The Glass Hotel also, intriguingly, has a spiritual connection to Station Eleven — it's not a direct companion, but a prism view into a world where the Georgia Flu doesn’t bring the world to its knees. Two of Eleven’s characters, shipping executive Miranda Caroll and her onetime boss Leon Prevant, factor into the Hotel storyline. “Sometimes I find myself a little bit attached to fictional characters,” says Mandel. “I was really attached to Miranda, and I like the idea of this very major character from one book being a fairly minor character in another. I always knew I was going to bring her back. I also did like Leon, who by the final draft of Station Eleven was a very minor character, but he just had this solidity and decency about him, the way that I thought of him. I liked the idea of bringing him back, kind of the reverse of Miranda, a very minor character in Station Eleven who's a major player in The Glass Hotel.”
It took five years for Mandel to write The Glass Hotel, a gap that’s double what she says was her usual average between books. The length was in part due to the logistics of touring to promote Station Eleven, as well as the birth of her daughter, but a lot of it was also due to the pressure — not from her publisher, but pressure she put on herself — to follow up that wildly successful book. “It was partly logistics, but it was also this feeling of, how do I follow Station Eleven and the awareness of an audience sort of peering over my shoulder, that all these people are waiting for the next book. What would it be like? Could I write something that I liked as much as Station Eleven? It was completely internal, but it was real.”

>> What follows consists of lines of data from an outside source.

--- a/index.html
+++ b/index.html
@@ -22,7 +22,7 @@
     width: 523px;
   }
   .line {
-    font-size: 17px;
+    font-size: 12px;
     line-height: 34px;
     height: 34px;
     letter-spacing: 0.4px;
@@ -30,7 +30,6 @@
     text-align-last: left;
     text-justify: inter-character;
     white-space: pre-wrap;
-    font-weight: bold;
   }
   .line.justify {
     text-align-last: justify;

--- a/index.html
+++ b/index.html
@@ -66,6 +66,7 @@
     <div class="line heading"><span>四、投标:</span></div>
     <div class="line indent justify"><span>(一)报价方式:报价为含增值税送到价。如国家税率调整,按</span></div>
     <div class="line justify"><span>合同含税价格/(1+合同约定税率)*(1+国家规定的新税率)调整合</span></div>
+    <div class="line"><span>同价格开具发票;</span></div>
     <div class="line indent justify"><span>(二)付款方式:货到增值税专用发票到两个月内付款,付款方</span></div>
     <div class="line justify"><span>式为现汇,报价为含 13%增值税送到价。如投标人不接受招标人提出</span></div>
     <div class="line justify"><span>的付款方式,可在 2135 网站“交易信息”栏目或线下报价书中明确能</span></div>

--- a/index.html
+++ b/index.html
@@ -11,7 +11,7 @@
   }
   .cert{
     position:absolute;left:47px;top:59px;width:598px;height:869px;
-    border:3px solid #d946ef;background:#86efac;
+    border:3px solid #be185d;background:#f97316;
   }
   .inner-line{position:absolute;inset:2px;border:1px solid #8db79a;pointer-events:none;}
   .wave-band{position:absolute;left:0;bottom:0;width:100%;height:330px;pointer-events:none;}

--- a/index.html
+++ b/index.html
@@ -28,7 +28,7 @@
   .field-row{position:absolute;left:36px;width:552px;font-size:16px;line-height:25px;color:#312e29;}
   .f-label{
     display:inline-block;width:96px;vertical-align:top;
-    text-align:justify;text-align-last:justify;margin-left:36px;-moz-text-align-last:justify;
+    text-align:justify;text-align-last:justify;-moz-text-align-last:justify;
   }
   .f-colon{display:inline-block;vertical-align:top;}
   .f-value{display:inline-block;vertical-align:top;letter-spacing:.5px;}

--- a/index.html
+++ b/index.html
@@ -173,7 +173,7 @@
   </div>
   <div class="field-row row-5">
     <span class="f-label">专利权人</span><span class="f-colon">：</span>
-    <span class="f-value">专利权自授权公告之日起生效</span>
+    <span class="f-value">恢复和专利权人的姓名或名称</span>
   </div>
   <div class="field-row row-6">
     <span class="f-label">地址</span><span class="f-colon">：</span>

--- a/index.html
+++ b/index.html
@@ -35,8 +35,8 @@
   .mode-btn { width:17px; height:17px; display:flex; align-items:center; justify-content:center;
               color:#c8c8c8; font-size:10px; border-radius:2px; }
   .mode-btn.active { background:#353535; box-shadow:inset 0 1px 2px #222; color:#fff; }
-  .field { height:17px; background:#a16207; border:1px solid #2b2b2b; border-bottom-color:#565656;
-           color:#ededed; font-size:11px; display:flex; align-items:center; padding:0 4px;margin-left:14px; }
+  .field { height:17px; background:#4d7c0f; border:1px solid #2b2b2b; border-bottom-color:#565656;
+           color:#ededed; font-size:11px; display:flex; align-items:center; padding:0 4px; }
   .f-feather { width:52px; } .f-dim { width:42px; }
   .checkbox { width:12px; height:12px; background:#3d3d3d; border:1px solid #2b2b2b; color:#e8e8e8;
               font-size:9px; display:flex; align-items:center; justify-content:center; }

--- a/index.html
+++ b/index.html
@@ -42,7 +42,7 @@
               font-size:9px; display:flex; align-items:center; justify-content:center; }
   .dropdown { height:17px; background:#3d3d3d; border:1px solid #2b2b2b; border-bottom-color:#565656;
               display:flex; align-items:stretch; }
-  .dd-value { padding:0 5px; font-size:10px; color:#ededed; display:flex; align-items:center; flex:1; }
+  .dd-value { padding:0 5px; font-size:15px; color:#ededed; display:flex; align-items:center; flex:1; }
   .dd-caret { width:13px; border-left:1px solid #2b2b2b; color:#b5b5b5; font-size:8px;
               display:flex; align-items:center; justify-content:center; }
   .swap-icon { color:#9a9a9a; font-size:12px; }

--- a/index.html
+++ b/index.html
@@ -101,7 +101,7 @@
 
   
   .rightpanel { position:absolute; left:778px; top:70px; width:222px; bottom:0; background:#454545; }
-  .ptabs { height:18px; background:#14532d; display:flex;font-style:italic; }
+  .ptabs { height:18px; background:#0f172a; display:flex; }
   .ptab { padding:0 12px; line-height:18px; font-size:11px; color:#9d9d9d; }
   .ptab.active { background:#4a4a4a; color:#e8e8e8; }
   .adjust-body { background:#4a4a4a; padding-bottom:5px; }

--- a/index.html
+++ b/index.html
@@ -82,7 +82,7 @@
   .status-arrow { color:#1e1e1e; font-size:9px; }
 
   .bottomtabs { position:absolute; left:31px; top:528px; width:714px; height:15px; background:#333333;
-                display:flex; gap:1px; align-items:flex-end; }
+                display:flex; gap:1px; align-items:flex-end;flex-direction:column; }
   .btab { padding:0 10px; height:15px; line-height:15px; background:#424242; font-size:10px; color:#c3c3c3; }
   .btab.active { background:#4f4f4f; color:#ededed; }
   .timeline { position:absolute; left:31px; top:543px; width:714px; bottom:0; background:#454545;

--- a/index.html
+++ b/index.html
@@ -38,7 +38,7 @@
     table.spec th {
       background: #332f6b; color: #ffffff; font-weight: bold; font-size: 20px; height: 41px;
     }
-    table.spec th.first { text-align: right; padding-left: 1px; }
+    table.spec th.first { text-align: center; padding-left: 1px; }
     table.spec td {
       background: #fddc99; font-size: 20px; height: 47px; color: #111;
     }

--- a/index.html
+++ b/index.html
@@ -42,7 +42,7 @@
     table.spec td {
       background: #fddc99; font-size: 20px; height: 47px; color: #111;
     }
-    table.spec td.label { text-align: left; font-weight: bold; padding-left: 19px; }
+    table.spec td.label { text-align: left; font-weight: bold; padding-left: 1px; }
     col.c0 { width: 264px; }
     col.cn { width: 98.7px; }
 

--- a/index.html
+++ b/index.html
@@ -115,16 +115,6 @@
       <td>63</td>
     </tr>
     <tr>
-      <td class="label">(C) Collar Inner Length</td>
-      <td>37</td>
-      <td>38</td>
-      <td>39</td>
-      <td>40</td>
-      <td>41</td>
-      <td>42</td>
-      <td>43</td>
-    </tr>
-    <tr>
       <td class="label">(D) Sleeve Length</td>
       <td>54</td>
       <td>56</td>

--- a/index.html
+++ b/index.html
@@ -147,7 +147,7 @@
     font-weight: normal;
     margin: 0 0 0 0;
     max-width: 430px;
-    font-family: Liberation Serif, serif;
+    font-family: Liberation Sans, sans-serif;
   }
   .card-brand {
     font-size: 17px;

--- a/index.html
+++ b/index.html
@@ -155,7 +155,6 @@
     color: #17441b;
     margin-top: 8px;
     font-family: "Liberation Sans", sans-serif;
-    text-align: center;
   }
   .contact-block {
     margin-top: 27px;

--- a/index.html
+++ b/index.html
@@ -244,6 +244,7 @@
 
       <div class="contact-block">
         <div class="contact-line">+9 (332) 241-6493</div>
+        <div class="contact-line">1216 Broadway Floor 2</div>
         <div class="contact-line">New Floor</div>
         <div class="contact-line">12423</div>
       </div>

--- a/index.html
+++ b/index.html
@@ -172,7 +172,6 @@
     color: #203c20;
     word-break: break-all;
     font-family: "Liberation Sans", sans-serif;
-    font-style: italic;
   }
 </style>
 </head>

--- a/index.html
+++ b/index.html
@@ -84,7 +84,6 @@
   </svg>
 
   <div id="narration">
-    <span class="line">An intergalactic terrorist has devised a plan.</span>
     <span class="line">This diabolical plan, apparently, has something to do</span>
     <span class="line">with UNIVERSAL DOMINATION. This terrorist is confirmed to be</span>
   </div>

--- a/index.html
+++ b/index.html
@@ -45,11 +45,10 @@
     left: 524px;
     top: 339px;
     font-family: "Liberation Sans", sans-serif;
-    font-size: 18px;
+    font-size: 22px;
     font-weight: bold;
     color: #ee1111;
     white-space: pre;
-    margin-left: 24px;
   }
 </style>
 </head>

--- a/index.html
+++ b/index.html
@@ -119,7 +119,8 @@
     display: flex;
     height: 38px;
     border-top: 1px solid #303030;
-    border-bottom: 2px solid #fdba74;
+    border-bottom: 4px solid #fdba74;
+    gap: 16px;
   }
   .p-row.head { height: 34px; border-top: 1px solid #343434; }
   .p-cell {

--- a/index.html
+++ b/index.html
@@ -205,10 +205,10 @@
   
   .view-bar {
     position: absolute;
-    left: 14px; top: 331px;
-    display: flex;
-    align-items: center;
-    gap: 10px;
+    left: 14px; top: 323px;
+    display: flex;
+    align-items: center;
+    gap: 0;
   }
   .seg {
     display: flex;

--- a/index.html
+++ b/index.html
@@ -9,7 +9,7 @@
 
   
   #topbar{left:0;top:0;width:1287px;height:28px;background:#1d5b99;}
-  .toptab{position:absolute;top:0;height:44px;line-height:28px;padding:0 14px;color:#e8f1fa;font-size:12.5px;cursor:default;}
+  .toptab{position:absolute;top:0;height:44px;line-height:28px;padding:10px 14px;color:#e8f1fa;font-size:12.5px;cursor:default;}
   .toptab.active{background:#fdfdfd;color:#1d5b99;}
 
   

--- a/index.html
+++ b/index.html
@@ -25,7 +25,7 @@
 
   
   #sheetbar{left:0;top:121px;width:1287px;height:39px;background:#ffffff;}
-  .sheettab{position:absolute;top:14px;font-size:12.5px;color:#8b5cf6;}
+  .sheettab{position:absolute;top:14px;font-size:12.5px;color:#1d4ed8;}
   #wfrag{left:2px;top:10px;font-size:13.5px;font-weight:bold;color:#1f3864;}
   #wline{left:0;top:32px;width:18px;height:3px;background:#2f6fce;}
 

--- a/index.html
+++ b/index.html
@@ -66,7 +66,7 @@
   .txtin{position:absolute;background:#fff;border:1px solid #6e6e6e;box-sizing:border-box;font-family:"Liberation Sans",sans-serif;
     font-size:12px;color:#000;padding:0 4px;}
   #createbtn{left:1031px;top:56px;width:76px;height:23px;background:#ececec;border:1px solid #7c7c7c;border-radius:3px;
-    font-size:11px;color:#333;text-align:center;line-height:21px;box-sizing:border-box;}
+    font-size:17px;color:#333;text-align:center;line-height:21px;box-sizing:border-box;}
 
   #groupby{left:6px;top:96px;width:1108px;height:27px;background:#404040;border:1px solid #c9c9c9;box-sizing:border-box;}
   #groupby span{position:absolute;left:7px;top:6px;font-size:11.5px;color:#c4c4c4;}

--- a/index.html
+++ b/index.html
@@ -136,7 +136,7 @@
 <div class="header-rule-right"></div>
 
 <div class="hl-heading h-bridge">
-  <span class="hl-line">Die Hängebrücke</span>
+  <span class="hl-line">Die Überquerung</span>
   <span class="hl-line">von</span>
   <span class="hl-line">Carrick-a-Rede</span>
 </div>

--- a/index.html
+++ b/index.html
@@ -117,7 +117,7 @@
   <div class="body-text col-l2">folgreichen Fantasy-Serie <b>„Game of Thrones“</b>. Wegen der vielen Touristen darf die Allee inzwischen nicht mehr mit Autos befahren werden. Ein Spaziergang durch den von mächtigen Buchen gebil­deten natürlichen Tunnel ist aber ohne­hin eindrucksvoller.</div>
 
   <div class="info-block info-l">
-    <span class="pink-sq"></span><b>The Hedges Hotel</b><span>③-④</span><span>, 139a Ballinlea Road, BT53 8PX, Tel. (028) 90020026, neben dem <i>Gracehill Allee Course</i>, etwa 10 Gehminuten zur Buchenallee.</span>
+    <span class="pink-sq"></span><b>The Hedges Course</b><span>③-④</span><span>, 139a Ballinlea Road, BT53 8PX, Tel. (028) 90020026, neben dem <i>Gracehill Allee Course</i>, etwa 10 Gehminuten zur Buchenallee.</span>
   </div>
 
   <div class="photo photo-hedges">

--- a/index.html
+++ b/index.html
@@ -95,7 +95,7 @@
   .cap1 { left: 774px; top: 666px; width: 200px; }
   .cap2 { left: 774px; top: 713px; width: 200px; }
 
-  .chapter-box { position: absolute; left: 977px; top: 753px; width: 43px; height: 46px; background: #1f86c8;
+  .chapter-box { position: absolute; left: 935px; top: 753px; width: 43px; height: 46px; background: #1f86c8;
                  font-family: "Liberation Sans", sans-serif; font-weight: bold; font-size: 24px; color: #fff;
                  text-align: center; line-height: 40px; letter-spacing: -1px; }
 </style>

The aftermath of Eleven, followed now by the praise for Glass Hotel, cements Mandel as a major author in her prime, one whose gorgeous style of storytelling is so recognizably her own, and one that she says is still evolving. (It’s also launching her into a new medium — The Glass Hotel has been optioned for television, and Mandel is writing the pilot episode.) "It's ever-refining," she says. "I definitely have more confidence as a writer with book No. 5 than I did with, say, book No. 2. There are things that I did in this book that I probably wouldn't have attempted in earlier ones. There's a certain style that I think readers probably will recognize just in terms of the way I treat characters and the non-linearity and themes that keep coming up. I feel like I've also been incredibly lucky in terms of the expectation that my publisher would put on me, or maybe the lack of expectation, which is nobody ever asked me to write Station Twelve, which is so appreciated. I always felt any direction I want to go in will be okay."